You face two challenges, one of which is easy, the other one is hard:
- Get the necessary amount of Ammonium Thiosulfate into your BLIX
- adjust pH to 6.50
You can use any decent source of Ammonium Thiosulfate, like Rapid Fixer or a bottle of Ammonium Thiosulfate 60% from your favourite chem supplier (Formulary, Artcraft, Suvatlar, Keten, ... depending on where you live), and plan on putting 200 ml/l Ammonium Thiosulfate 60% into your BLIX. This would mean about 250ml of standard Rapid Fixer. Don't even think about wasting money on Ammonium Thiosulfate powder, it's way more expensive and less stable than the 60% solution.
But that was the easy part, as you already know. PE stated on multiple occasions that dyes change their hue with pH, so pH of the last concentrated process liquid can/will have an impact on colour balance. So pH 6.50 it is, which is not easy if you don't have a pH meter. If you have one, use it and be done with it.

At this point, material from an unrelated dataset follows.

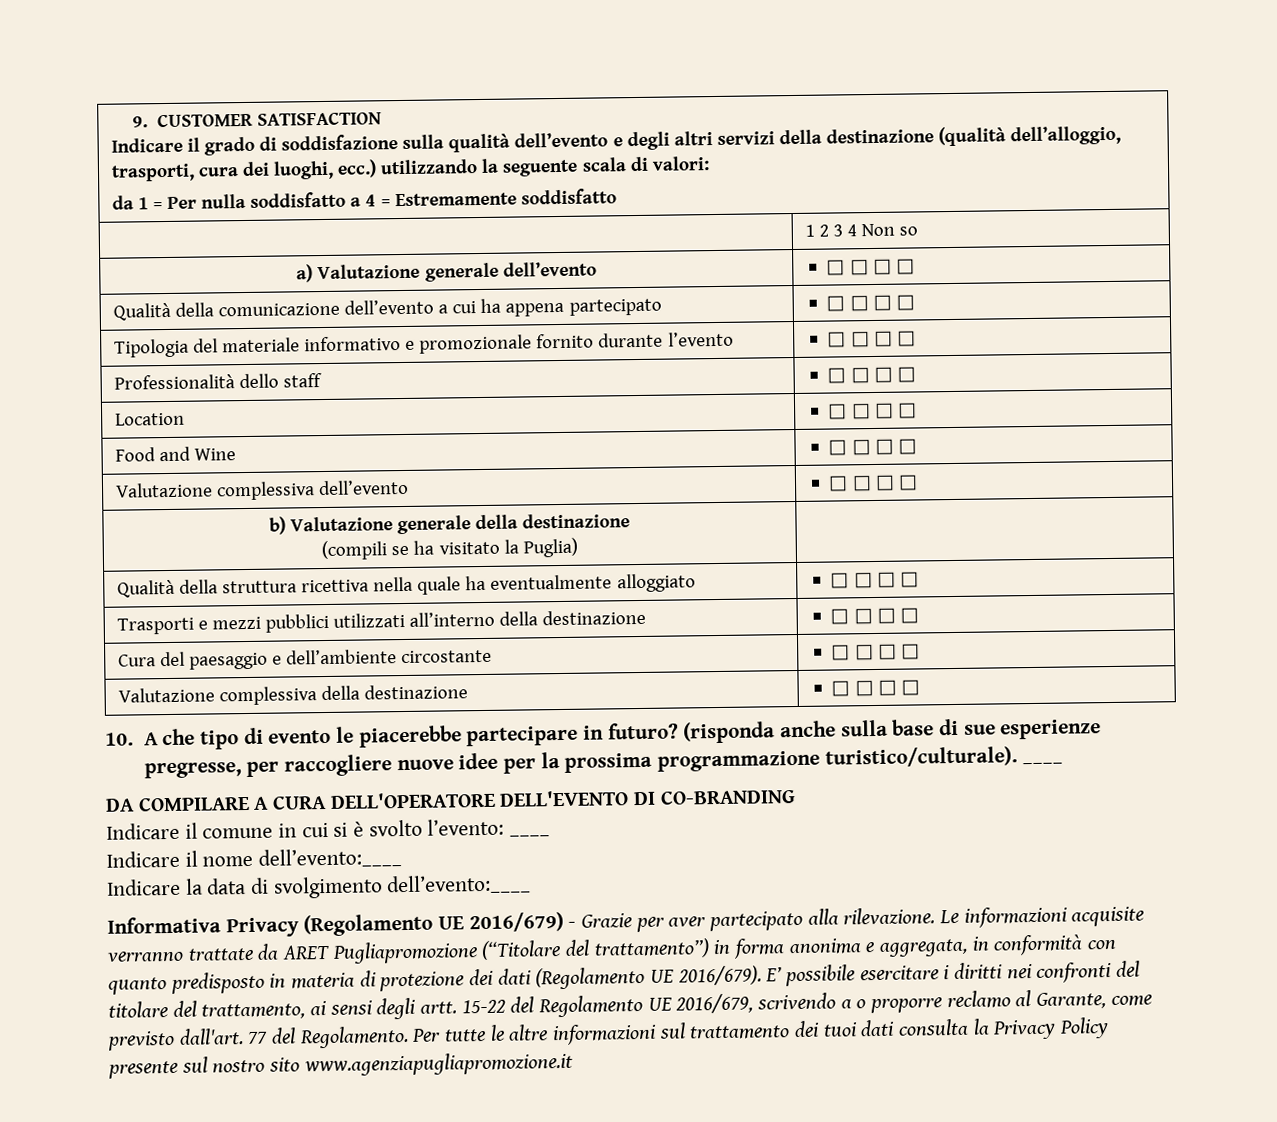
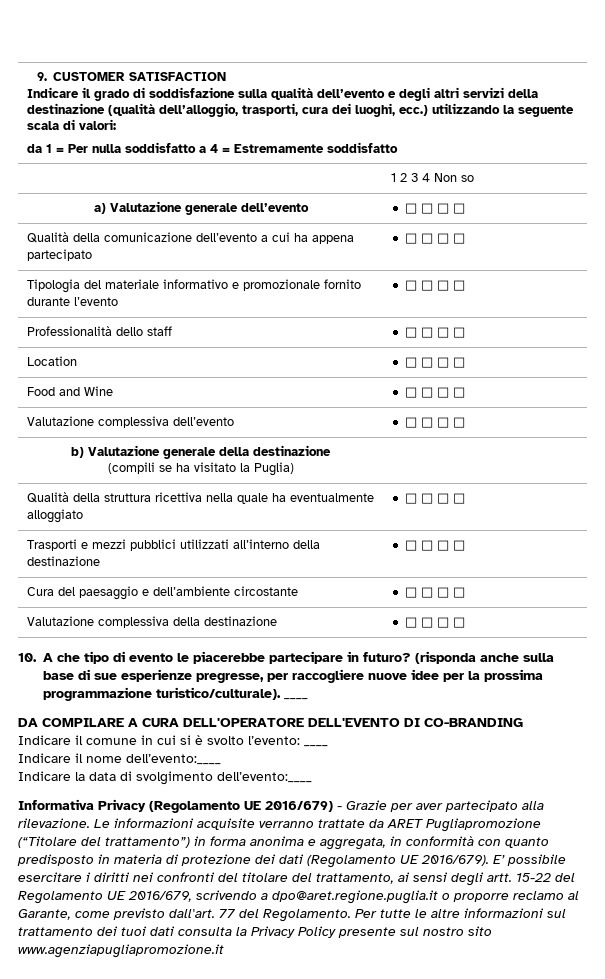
- 15-22 del Regolamento UE 2016/679, scrivendo a o proporre reclamo al Garante, come previsto dall'art.
+ 15-22 del Regolamento UE 2016/679, scrivendo a dpo@aret.regione.puglia.it o proporre reclamo al Garante, come previsto dall'art.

Assuming you don't have a pH meter, let's find some important edge cases:
- If pH is above 7, bleaching will be weak
- If pH is below 4.5, you risk precipitating Sulphur from Thiosulfate
Since BX2 is typically Ammonium Thiosulfate plus Acetic Acid (that's why it goes bad so quickly), here is what I would do:
- Prepare 500ml BLIX from 100ml BX1, 100 ml Ammonium Thiosulfate (or 125 ml Rapid Fixer), rest water
- Take 10ml from that liquid into a separate beaker and drip some baking soda onto it
- If the baking soda fizzles, you are slightly acidic and your BLIX is ready to go
- If the baking soda doesn't fizzle, you are too alkaline and need to add 10 ml Acetic Acid (concentration ideally between 10 and 30%) to your BLIX. Proceed with step 2
This should give you a BLIX which bleaches and fixes, and is at least in the ballpark of pH 6.5.